WORK REQUEST: Among the records, which lines hold the word "碳纤维吸附设施"? Pick them out.
+-------+
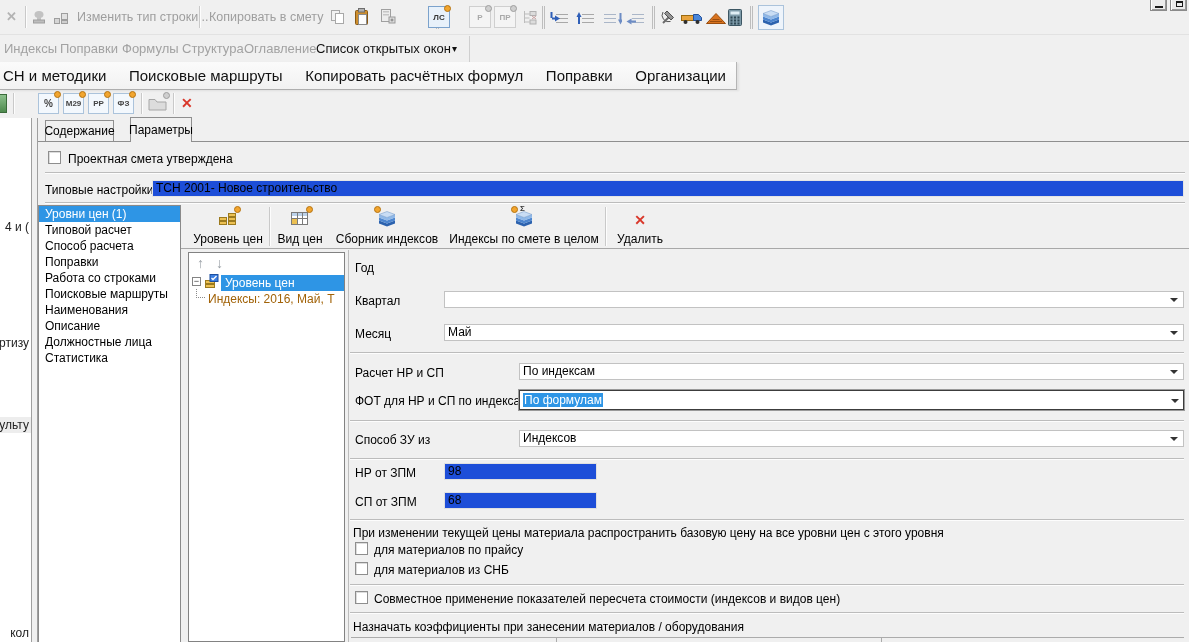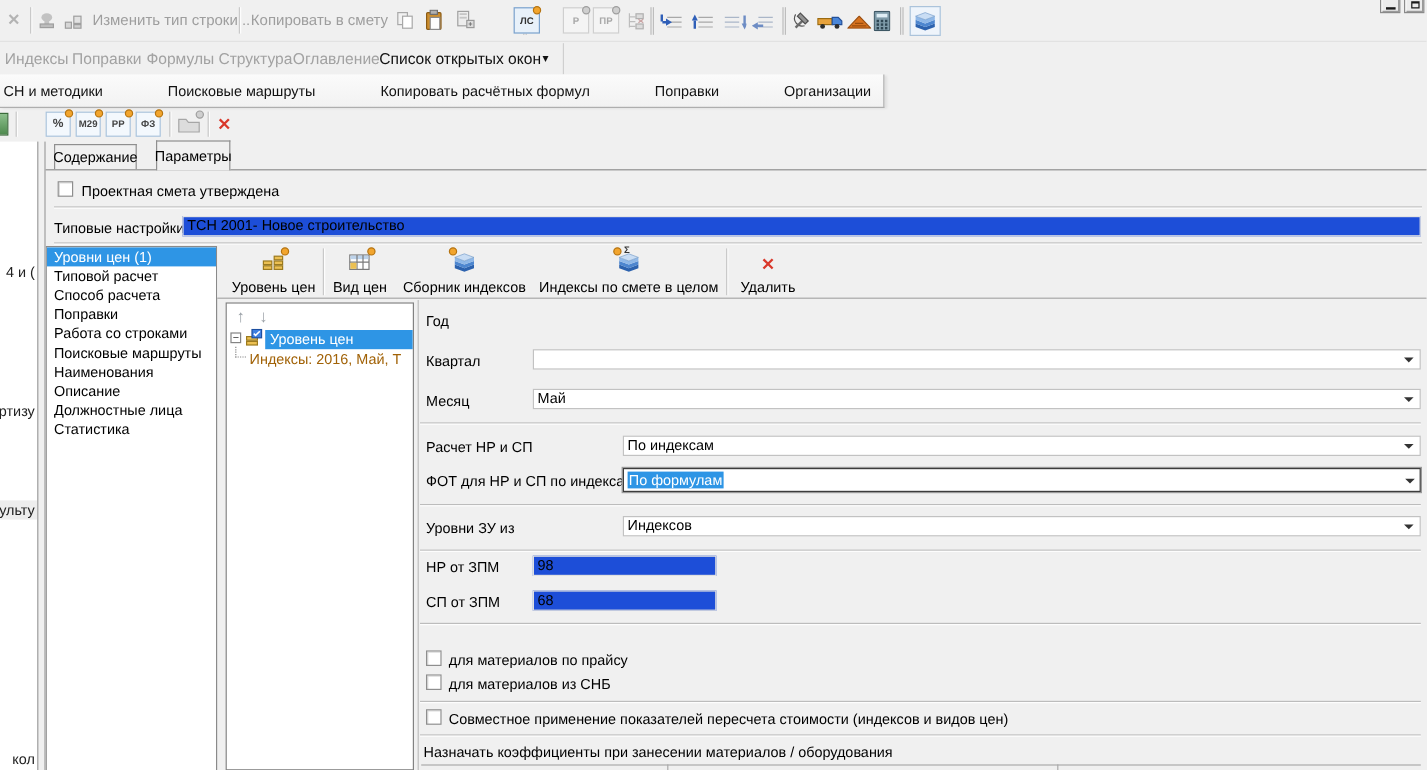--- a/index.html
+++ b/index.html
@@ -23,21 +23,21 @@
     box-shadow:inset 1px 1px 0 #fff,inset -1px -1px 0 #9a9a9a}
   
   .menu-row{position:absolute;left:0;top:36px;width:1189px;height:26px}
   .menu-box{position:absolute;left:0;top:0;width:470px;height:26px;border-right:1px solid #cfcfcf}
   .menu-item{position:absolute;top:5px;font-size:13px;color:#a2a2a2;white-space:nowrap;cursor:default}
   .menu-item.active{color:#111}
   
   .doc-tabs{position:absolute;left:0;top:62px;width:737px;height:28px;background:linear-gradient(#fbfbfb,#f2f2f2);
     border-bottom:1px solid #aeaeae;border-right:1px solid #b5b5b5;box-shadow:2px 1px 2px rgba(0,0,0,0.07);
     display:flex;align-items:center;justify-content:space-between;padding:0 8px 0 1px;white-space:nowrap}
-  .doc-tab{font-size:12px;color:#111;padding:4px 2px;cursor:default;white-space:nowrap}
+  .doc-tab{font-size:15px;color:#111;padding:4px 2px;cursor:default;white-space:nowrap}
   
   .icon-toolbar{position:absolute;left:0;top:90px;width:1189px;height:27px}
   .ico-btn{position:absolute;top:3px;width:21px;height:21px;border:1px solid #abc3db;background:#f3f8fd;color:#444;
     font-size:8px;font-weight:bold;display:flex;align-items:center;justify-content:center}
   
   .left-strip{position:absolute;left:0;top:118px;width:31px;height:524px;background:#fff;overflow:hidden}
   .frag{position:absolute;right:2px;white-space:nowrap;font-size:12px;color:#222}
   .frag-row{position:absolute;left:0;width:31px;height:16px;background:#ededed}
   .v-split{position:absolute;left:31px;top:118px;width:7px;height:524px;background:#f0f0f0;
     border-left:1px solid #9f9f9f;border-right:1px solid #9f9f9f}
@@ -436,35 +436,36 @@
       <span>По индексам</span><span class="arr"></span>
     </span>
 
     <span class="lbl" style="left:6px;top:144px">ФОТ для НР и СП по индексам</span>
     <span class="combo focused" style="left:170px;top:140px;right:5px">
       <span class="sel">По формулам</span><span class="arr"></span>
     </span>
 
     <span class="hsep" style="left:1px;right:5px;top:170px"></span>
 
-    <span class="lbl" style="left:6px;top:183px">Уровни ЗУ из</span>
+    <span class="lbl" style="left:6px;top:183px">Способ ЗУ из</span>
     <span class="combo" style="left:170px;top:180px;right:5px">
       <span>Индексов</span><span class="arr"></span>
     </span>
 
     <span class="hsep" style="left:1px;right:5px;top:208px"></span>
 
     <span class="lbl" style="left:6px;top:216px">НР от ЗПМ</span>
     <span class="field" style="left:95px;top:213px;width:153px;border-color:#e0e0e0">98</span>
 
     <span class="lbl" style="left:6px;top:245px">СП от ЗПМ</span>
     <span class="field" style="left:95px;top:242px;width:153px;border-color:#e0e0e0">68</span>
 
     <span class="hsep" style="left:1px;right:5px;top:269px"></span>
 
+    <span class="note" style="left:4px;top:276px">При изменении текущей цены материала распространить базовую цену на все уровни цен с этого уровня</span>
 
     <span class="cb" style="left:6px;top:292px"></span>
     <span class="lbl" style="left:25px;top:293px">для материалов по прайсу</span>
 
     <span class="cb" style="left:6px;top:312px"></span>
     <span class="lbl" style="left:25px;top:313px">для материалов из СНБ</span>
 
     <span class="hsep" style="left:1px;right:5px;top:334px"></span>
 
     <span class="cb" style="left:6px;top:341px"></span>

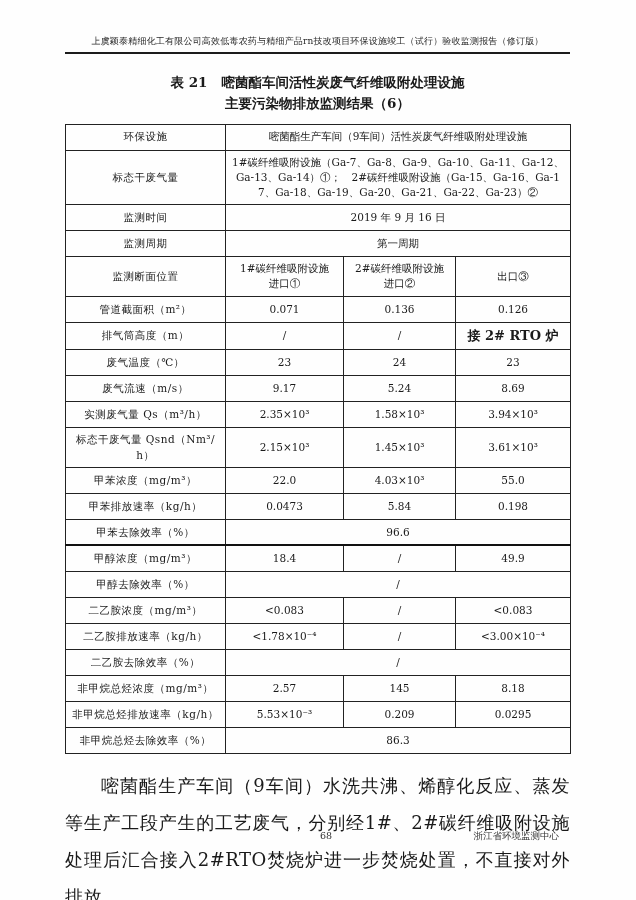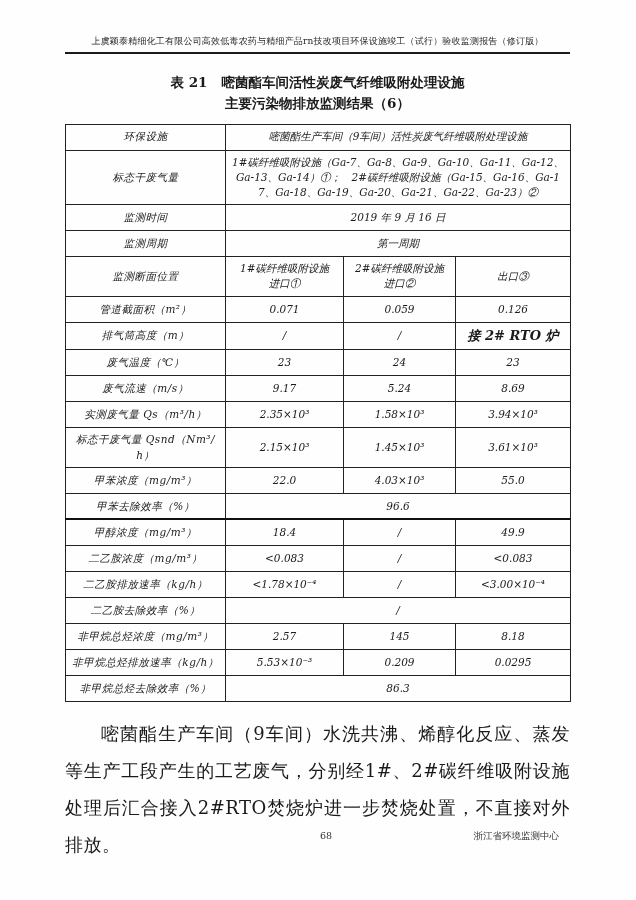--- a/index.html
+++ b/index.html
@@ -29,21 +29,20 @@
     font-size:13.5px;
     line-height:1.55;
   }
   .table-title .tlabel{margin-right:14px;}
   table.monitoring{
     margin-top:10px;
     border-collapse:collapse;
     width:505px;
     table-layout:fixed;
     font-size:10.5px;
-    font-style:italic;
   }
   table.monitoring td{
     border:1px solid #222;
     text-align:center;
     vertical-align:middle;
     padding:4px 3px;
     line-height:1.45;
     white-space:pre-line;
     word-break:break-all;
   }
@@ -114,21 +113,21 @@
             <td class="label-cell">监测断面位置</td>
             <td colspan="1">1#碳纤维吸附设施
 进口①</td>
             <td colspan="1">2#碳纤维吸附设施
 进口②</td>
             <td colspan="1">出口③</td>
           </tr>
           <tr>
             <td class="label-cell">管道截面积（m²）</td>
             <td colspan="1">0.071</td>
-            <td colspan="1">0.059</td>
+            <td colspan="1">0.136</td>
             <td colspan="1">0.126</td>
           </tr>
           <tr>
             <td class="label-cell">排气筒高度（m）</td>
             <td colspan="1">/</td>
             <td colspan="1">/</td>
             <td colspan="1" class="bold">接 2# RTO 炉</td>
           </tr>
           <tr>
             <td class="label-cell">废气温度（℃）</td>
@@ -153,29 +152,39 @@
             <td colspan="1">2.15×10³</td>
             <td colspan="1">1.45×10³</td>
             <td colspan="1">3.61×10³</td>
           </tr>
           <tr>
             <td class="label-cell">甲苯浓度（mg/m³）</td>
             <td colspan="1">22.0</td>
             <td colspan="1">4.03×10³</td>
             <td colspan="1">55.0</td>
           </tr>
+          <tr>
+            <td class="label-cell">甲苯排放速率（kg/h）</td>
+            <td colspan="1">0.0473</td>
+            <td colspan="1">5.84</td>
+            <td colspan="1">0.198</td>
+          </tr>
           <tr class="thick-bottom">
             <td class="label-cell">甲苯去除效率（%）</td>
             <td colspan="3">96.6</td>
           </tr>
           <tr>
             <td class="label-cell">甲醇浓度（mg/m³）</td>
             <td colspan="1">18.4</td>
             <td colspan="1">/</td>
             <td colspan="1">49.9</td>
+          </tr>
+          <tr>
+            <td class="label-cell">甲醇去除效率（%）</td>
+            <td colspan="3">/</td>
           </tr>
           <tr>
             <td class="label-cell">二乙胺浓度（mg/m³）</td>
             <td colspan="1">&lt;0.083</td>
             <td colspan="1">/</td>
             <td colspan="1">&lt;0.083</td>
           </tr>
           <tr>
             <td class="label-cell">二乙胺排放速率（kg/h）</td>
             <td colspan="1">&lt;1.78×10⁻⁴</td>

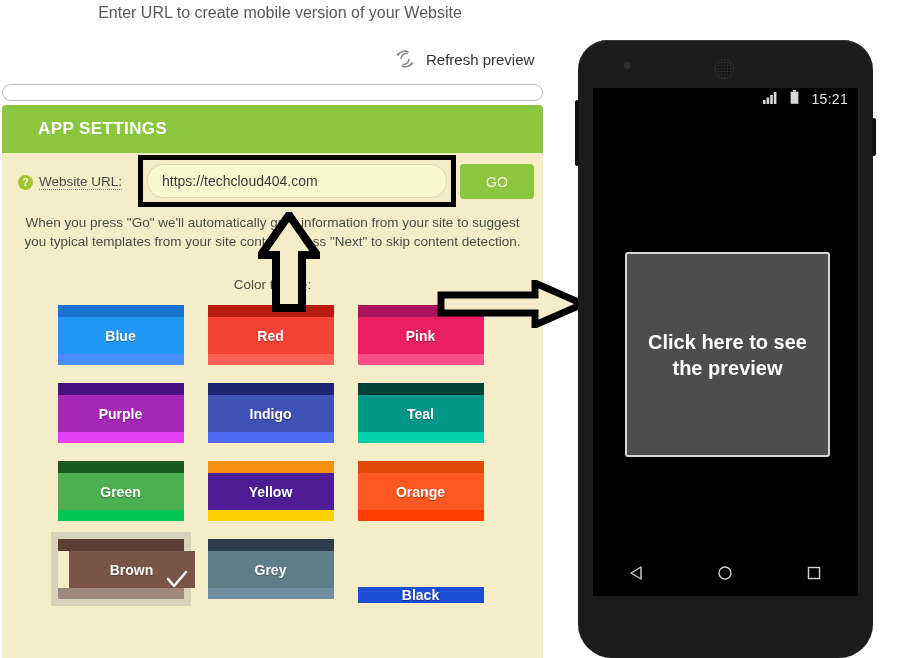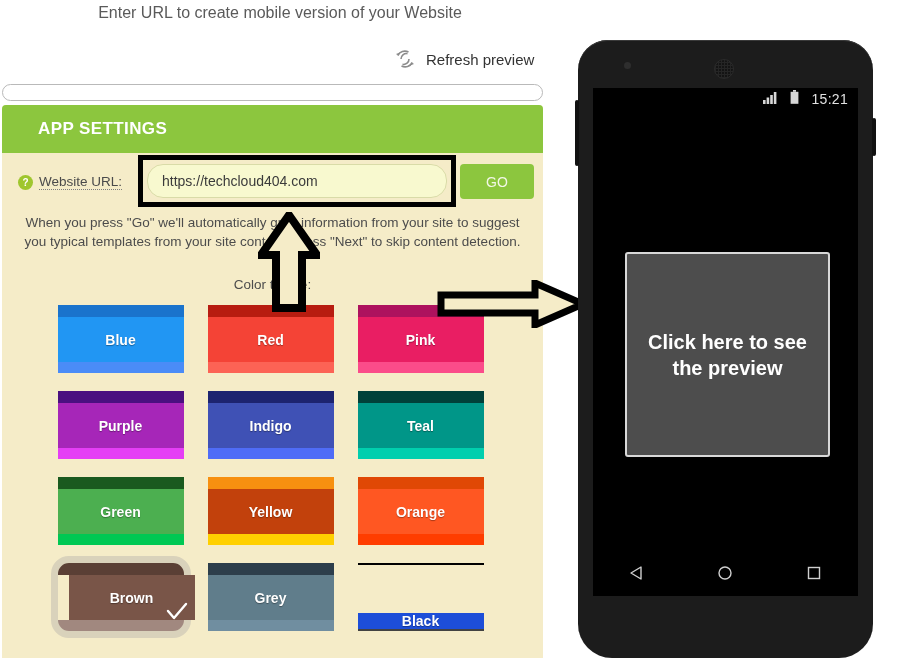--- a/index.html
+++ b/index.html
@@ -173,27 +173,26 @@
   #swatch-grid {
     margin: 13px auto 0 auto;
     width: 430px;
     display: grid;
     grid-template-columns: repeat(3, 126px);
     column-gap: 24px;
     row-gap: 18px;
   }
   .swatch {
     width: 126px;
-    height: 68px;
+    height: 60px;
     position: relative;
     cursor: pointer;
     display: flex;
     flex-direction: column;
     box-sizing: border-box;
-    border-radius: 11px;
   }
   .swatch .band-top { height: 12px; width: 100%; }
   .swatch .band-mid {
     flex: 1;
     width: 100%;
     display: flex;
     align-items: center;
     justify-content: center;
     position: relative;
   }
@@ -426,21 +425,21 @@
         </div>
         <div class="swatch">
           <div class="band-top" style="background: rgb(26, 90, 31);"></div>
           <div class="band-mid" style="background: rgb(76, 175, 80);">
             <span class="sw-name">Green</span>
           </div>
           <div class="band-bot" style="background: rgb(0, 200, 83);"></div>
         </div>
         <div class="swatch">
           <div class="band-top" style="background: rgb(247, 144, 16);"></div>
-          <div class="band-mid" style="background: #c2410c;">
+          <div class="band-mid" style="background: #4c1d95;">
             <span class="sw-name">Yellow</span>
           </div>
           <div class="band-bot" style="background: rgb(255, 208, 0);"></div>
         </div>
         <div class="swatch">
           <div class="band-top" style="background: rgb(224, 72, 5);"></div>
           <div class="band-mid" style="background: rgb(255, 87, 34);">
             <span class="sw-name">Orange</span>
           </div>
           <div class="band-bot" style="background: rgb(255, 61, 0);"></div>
+-------+
OUTPUT:
             <td colspan="1">1#碳纤维吸附设施
             <td colspan="1">2#碳纤维吸附设施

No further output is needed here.